321. A LA MÊME.
( Leitmeritz) 1er juillet (1757).
Ma très-chère sœur,
Je suis sensible autant qu'on peut l'être au tendre intérêt que vous daignez prendre à ce qui me regarde. Vous n'avez rien à craindre pour moi, ma chère sœur; les hommes sont toujours sous la main de ce qu'on nomme le destin. Beaucoup de personnes à qui il arrive des accidents à la promenade, dans leurs chambres, dans leur lit; beaucoup qui échappent aux périls de la guerre; ces périls sont moins fréquents pour un général qui commande une armée que pour les autres officiers. J'aurai de l'occupation, mais je ne la crains pas; j'aurai des fatigues à souffrir, mais les médecins disent que l'exercice est sain. Il arrivera donc de tout ceci ce qui plaira au ciel. Je vous rends mille grâces de tout ce que vous avez la bonté de me dire d'ailleurs.
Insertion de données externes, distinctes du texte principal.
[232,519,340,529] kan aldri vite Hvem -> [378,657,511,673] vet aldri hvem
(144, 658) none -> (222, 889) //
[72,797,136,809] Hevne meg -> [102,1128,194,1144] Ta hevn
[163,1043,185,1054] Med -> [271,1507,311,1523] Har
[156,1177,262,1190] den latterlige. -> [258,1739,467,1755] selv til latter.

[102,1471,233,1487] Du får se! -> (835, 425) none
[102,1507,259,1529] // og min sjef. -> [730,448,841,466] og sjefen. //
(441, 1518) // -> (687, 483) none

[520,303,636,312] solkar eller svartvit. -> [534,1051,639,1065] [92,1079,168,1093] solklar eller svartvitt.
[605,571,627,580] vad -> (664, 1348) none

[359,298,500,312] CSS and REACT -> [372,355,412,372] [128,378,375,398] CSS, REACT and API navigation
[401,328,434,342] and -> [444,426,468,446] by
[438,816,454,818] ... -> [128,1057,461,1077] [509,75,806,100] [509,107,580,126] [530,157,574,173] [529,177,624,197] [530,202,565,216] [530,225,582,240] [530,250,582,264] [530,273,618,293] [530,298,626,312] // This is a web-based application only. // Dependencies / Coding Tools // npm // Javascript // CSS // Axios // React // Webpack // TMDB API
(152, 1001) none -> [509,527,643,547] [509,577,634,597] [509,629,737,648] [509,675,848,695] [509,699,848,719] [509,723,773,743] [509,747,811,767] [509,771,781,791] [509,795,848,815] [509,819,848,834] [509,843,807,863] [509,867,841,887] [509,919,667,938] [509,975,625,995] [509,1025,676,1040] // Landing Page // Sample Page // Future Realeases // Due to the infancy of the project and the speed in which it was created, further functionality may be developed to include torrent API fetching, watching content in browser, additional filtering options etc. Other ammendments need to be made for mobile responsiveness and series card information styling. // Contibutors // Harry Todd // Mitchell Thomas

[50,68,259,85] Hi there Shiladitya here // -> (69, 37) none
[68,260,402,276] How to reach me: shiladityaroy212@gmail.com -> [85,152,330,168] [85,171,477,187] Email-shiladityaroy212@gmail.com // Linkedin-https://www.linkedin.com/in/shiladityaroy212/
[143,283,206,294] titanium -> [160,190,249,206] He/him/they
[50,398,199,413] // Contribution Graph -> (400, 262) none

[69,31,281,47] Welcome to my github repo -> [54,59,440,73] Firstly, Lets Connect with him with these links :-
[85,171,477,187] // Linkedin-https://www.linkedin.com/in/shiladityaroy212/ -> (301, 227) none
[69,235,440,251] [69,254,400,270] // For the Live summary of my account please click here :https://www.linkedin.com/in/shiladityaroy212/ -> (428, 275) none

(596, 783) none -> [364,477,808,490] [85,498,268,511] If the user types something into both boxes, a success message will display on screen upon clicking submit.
Je crois que si, pour le commencement, vous voulez bien faire passer vos lettres par la Hesse, ce n'en sera que mieux, et n'envoyer quelqu'un que dans une occasion bien importante. Je pense au moyen d'avoir quelqu'un à moi, à Gera, qui pourrait m'envoyer des paquets dans les grandissimes crises. Je prends la liberté en même temps de vous envoyer un petit grimoire;1_333-a on pourrait s'en servir, le faire écrire par une main inconnue, sans souscription, sceller d'un cachet ordinaire, et la personne sur laquelle je ne suis pas encore d'accord moi-même, et qui se trouverait à Gera, pourrait l'apporter elle-même, de sorte que personne ne saurait de qui il vient, ni d'où vient la lettre. Je ne manquerai pas de vous communiquer cette adresse, dès que cela sera arrangé. L'Allemagne est à présent dans une terrible crise; je suis obligé de défendre seul ses libertés, ses priviléges et sa religion; si je succombe, pour le coup, c'en sera fait. Mais j'ai bonnes espérances, et, quelque grand que soit le nombre de mes ennemis, je me confie sur ma bonne cause, sur l'admirable valeur des troupes, et sur la bonne volonté qu'il y a depuis les maréchaux jusqu'au moindre soldat. Je vous demande mille pardons si, <295>pour cette fois, je ne vous en dis pas davantage; je suis obligé de travailler beaucoup pour finir tous mes arrangements. Je vous embrasse de tout mon cœur, en vous priant de me croire avec le plus sincère attachement et la plus vive tendresse, ma très-chère sœur, etc.
1_333-a Voyez t. XXVI, p. 202 et 208.